Causes of global warming

The causes of global warming are about simple physics.

To warm the thin skin of the planet — the tiny part that life inhabits — there must be an increase in the net energy in the atmosphere and oceans. The balance of energy gained and lost must shift slightly.

For warming to happen there must be

  • an increase in the energy received into the atmosphere and oceans
  • an increase in the energy retained by the atmosphere and oceans
  • or both.

As the sun is the source of energy for the atmosphere, warming is only possible if the incident energy from the sun either becomes more intense and/or more of the suns energy is retained in the atmosphere and oceans.

causes of global warming sunshine

Energy received

The energy received by the sun does vary in its intensity — the technical term is solar luminosity.

This happens because

  1. the earth is closer to the sun at various times in its orbit, notably when the earth's orbit wobbles, and
  2. because the sun emits energy at varying intensities.

Both of these causes are significant.

causes of global warming clouds

Energy retained

The energy retained in the atmosphere is the proportion of energy received that is not reflected back into space or absorbed by the earth and oceans.

This is itself related to two things

  1. the composition of the atmosphere and
  2. the reflectance (albedo) of the land

Some of the energy from the sun that bounces back towards space as longer wavelengths is trapped by gases in the atmosphere that let the shorter wave incident radiation pass through but hold on to the longer wavelengths on their way out.

We have known for a long time that water vapour, carbon dioxide, methane and nitrous oxide, together with several man-made gases such as CFCs, have these energy absorption properties and in the atmosphere they create a greenhouse effect (also called radiative forcing). Indeed without them the earth would be a ball of ice.

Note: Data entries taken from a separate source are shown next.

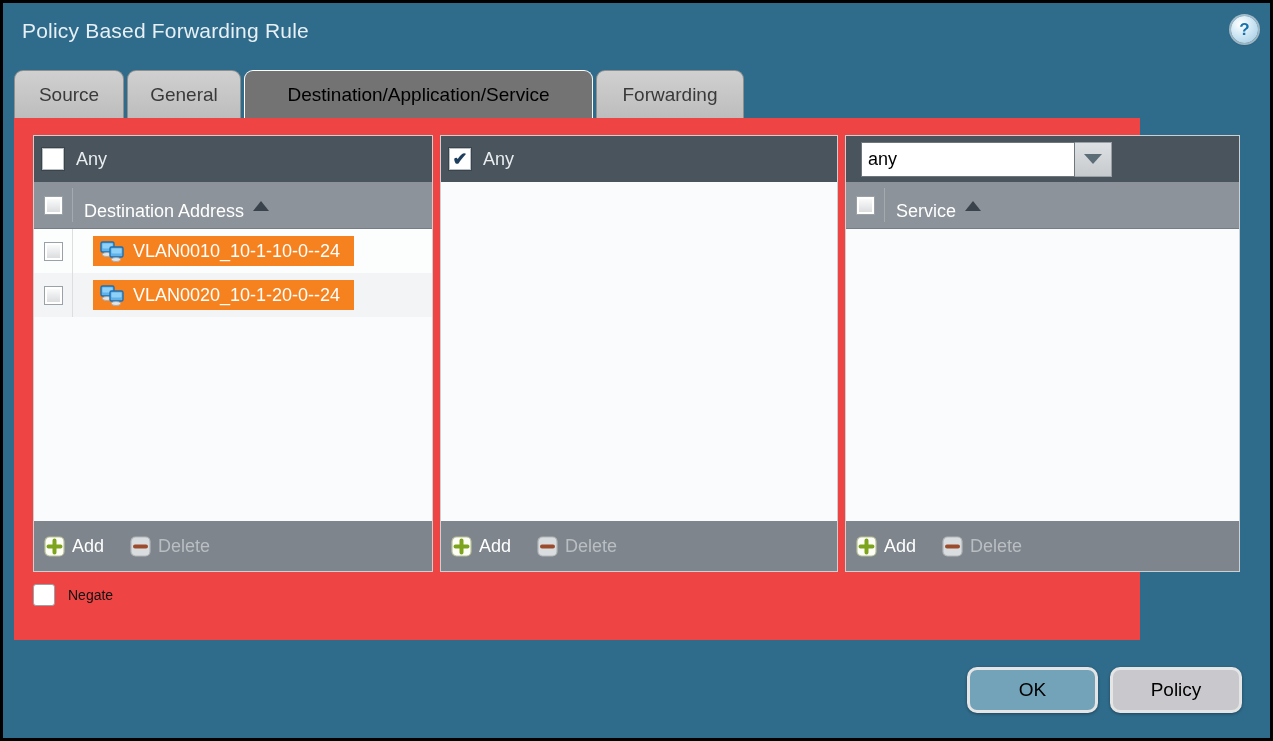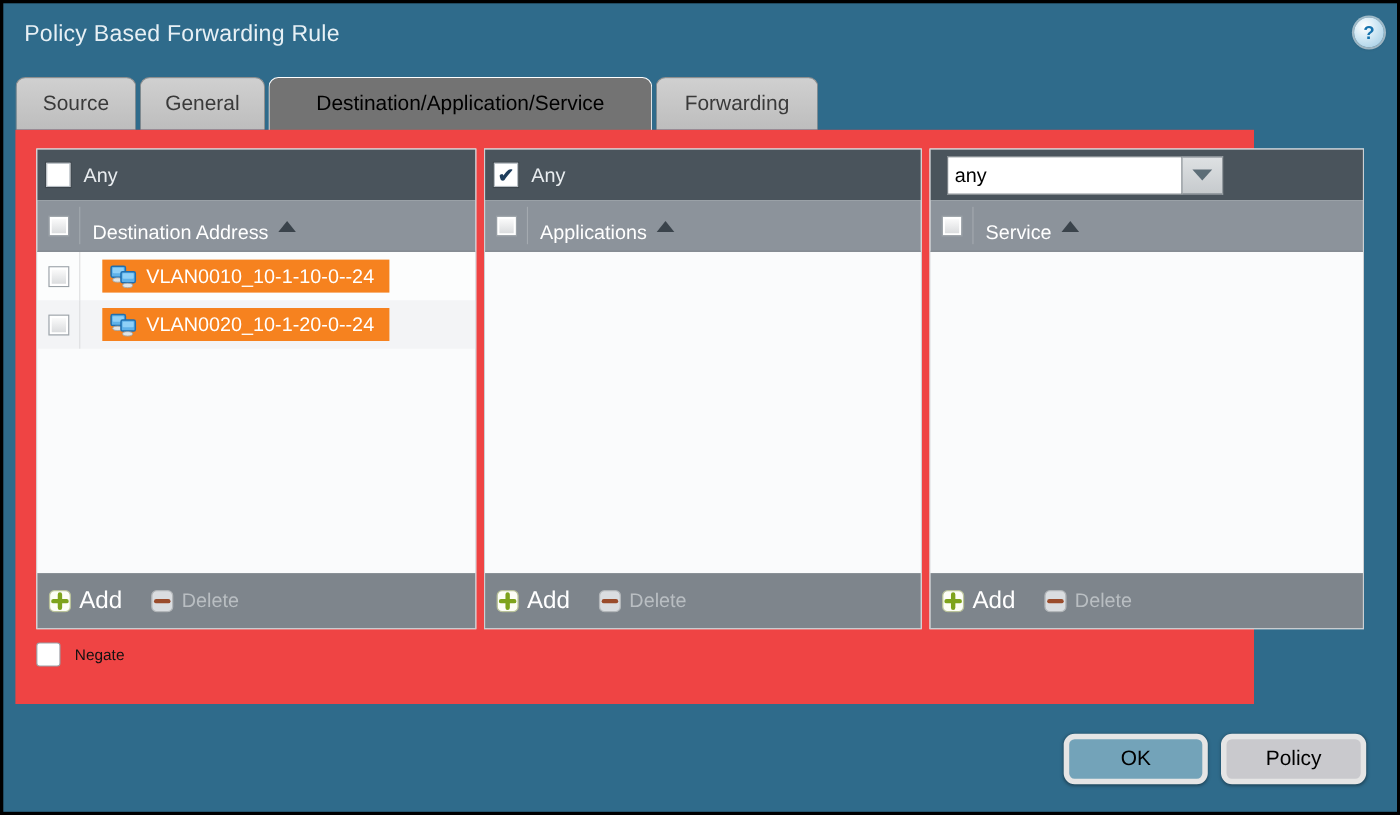--- a/index.html
+++ b/index.html
@@ -216,14 +216,6 @@
       <span class="cb checked"></span>
       <span class="top-label">Any</span>
     </div>
-    <div class="col-header">
-      <span class="hcb-cell">
-          <span class="cb cb3d"></span>
-        </span>
-      <span class="hsep"></span>
-      <span class="hlabel">Applications</span>
-      <span class="sort-asc"></span>
-    </div>
     <div class="col-list"></div>
     <div class="col-footer">
       <span class="footer-btn">

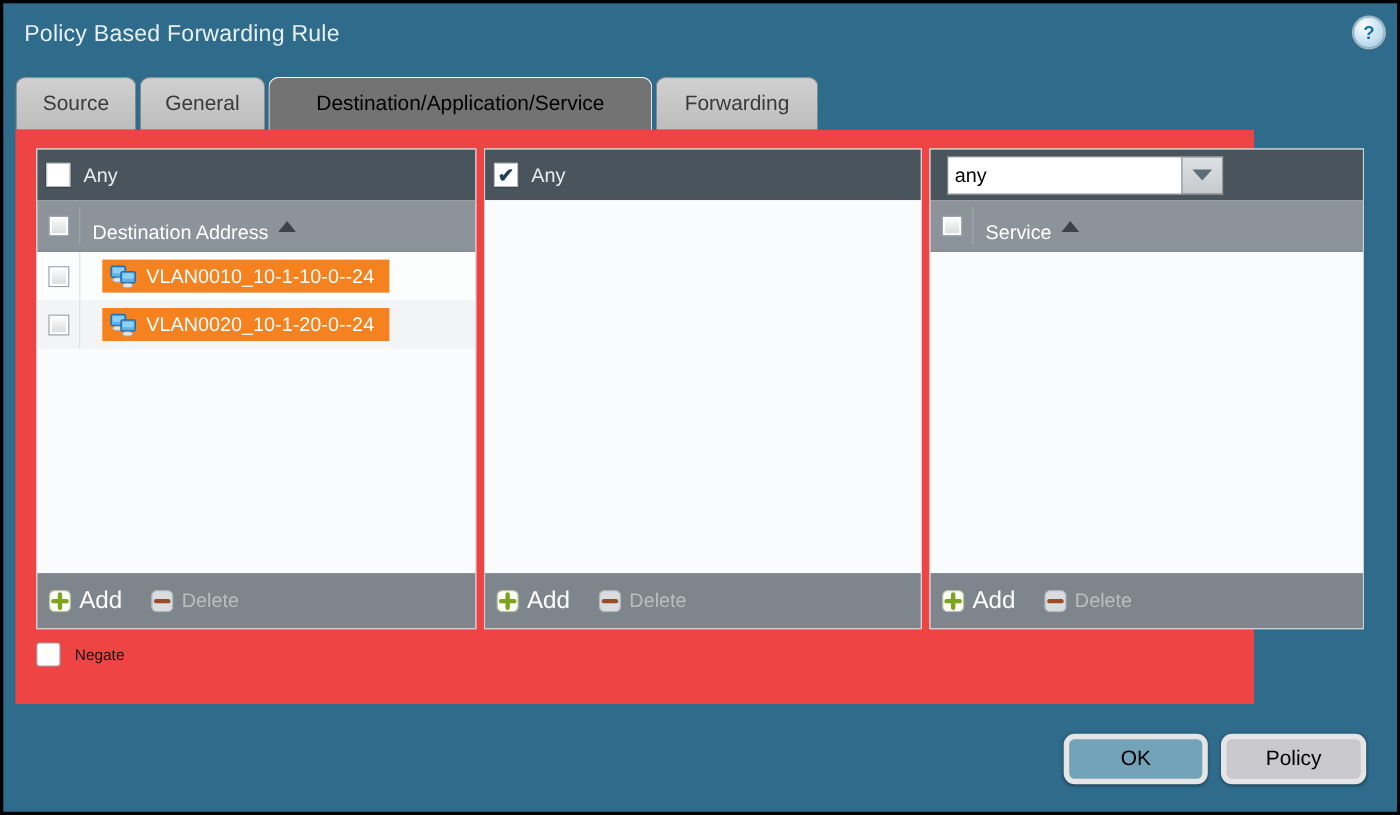--- a/index.html
+++ b/index.html
@@ -72,7 +72,7 @@
     display:flex;align-items:center;padding-left:10px;box-sizing:border-box;gap:26px;
   }
   .footer-btn{display:flex;align-items:center;gap:7px;cursor:pointer;}
-  .add-label{color:#ffffff;font-size:22px;}
+  .add-label{color:#ffffff;font-size:18px;}
   .del-label{color:#b9bec2;font-size:18px;}
   
   .row{height:44px;display:flex;align-items:center;background:#fcfdfd;}

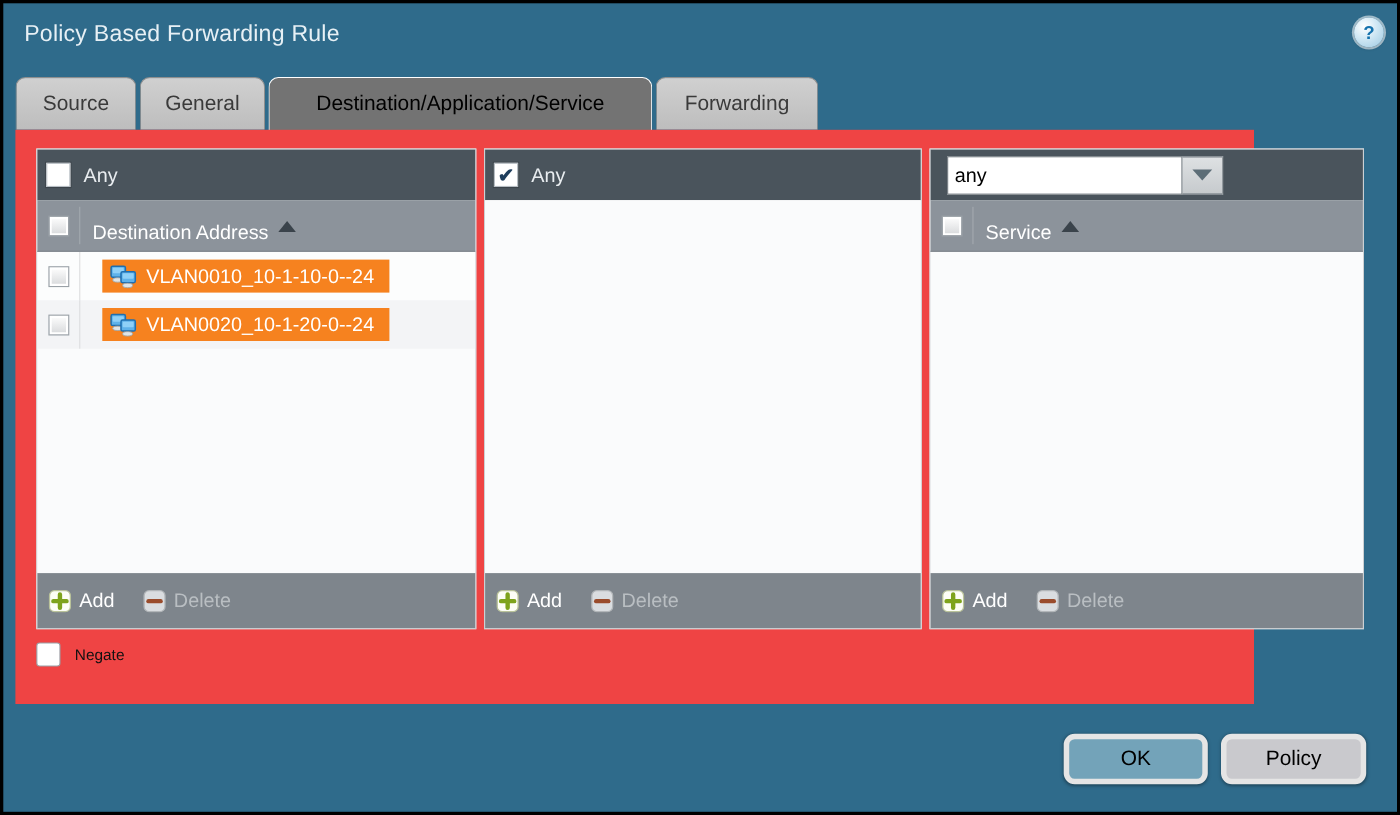--- a/index.html
+++ b/index.html
@@ -121,7 +121,7 @@
   
   .btn{
     position:absolute;top:667px;height:46px;box-sizing:border-box;
-    border:5px solid #e5e5e5;border-radius:10px;
+    border:3px solid #e5e5e5;border-radius:10px;
     display:flex;align-items:center;justify-content:center;
     font-size:19px;color:#000;cursor:pointer;
     box-shadow:0 1px 3px rgba(0,0,0,.35);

We also know that when the proportion of greenhouse gases increases, so does the amount of reflected energy retained in the atmosphere.

The albedo (reflectance) of the land surface also has an effect on the amount of energy that is reflected back into the atmosphere. Generally vegetation absorbs more energy than agricultural land and urban areas.

Particles in the atmosphere (aerosols and soot) are also important, especially when dust and ash increase as a result of major volcanic eruptions. 

The political, media and public debate of climate change exists because human activity has altered the albedo of the earth, the level of particulates in the atmosphere and the proportion of greenhouses gases (CO2, CH4, N2O and CFCs).

So the simple explanation for the causes of global warming becomes an increase in the proportion of greenhouse gases.

And because we see most of the increase in these gases as a result of human activities — especially land clearing and burning of fossil fuels — we suspect warming is our fault. We even give it a name, anthropogenic global warming

the conundrum

It is easy to think that because we engineer everything, there are now so many of us, and for several generations we have cleared land and burnt fossil fuels, it is us, human beings, that are responsible for global warming.

Indeed, it is unlikely that we are not having some kind of effect on the global and local climate. 

But we should not forget that there are still major forces at play too, other causes of global warming that are much stronger than us. We cannot stop our planet wobbling in its orbit around the sun nor can we alter the amount of energy the sun releases.

If ocean currents shift, then they will shift and affect climate. They are forces that are beyond our control.

We can control the amount of greenhouses gases our activities release and the extent of albedo change that is a result of our use of the landscape. Whether these levers are enough to control the amount the climate changes is unknown.

So far we have chosen not to pull them too hard. We still burn fossil fuel and clean land to meet immediate needs.

We can also be sure that whatever the global warming effects are,  they will be more acute on us, on our economic systems and wellbeing, than changes in the past — simply because there are now so many of us.

This will leave us with only one way out, to adapt.

Ultimately the causes of global warming is a net increase in the energy held in the atmosphere and oceans — more energy received and/or retained than before. That this is in part to do with the concentration of greenhouse gases is beyond dispute. But is is not the only cause and so will not be the only route to a solution.